LE PRESIDENT : Le Comité national a fait un très bon travail depuis plusieurs années, et justement, il faut lui donner une nouvelle ampleur. J'ai proposé qu'une Fondation puisse regrouper tous les acteurs et faire en sorte qu'une nouvelle institution puisse porter la mémoire de l'esclavage, de la traite, des abolitions, et puisse avoir, avec les collectivités locales, avec aussi l'Outre-mer, d'autres pays, une action qui puisse se déployer dans le temps, toute l'année, et qui puisse aussi permettre, grâce à ce que nous avons commencé à faire sur le plan scolaire, qu'il y ait une mobilisation des jeunes.

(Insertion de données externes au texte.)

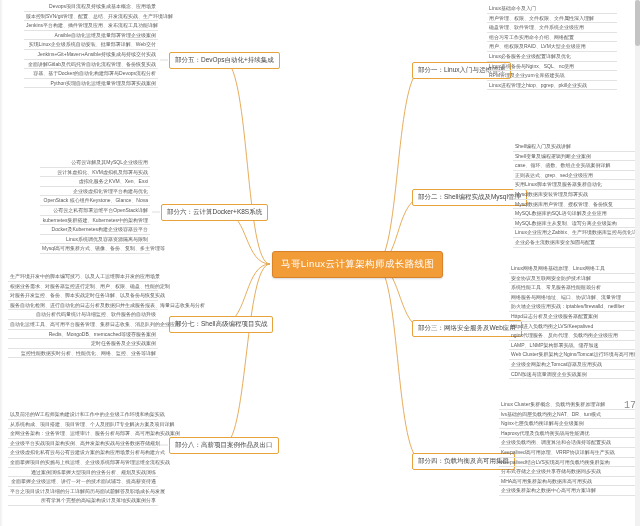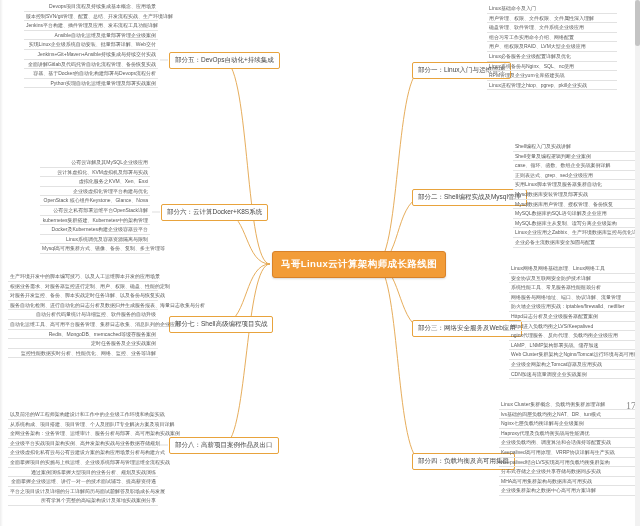"马哥Linux云计算架构师成长路线图" .center-node { font-weight: bold -> normal }
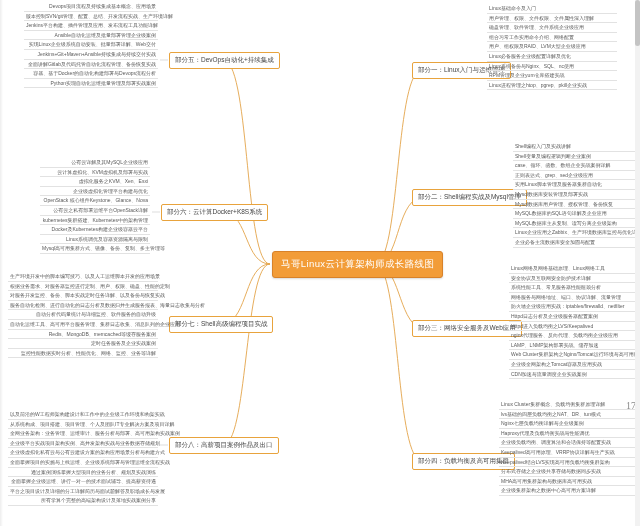"17" .page-num { font-family: Liberation Serif, serif -> Liberation Mono, monospace }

Cette Fondation aura donc des moyens supplémentaires, et elle pourra aussi réfléchir à des lieux de mémoire : un mémorial, peut-être ici, à Paris, mais cela, c'est la Mairie de Paris qui en décidera, et aussi, et cela, c'est une demande qui est répétée, de musée qui pourrait également se fédérer autour de la Fondation. La Fondation, c'est plus de ressources, plus de moyens, plus aussi de fédération de toutes les initiatives qui existent aujourd'hui pour qu'elle puisse être au service de la seule cause qui vaille, qui est l'égalité humaine.
Question : Ce serait le bras armé, si on peut dire, du Mémorial ACTe de la Guadeloupe ?
LE PRESIDENT : Oui, le Mémorial ACTe, cela a été une très grande réalisation, et c'est maintenant un centre qui, sur le plan de la mémoire, vaut pour l'Outre-mer, vaut pour la France, mais vaut pour le monde entier. Mais ce que je voudrais, c'est que ce ne soit pas un lieu, la Fondation seulement, que ce soit un regroupement de toutes les initiatives autour de la mémoire, de l'esclavage, de la traite et des abolitions.
Question : Vous avez conclu votre allocution par ces mots : « faisons le rêve que l'égalité soit notre destin commun. » C'est la présence de Jesse JACKSON qui vous a inspiré ?
LE PRESIDENT : Oui, parce qu'un pays qui ne rêve plus est un pays qui s'abandonne, est un pays qui regarde son passé et non pas son avenir. Il y a eu ce grand rêve, celui que Martin Luther KING avait conçu d'ailleurs, pourquoi la phrase est restée ? Parce que dire, nous allons pouvoir vaincre tout ce qui nous a empêchés d'être à l'égal des autres, c'est cela le rêve de Martin Luther KING. Penser qu'il serait possible que les descendants d'esclaves et les descendants des maîtres puissent être ensemble à la même table. Ce rêve-là a été accompli. Mais il faut aller beaucoup plus loin. Le rêve de l'égalité, lui, il est encore à faire.
Je le fais régulièrement quand je vois encore les discriminations, quand je vois les difficultés pour un certain nombre de jeunes de nos quartiers, de nos Outre-mer, pour accéder aux meilleures filières d'éducation, quand je vois encore le chômage qui empêche un certain nombre de familles de vivre décemment, et souvent les mêmes. Donc ce rêve-là, ce rêve de l'égalité, ce rêve de l'accomplissement, ce rêve de la France, parce que c'est le rêve que la France doit former pour elle-même. Oui, nous devons encore le faire, et le faire ensemble.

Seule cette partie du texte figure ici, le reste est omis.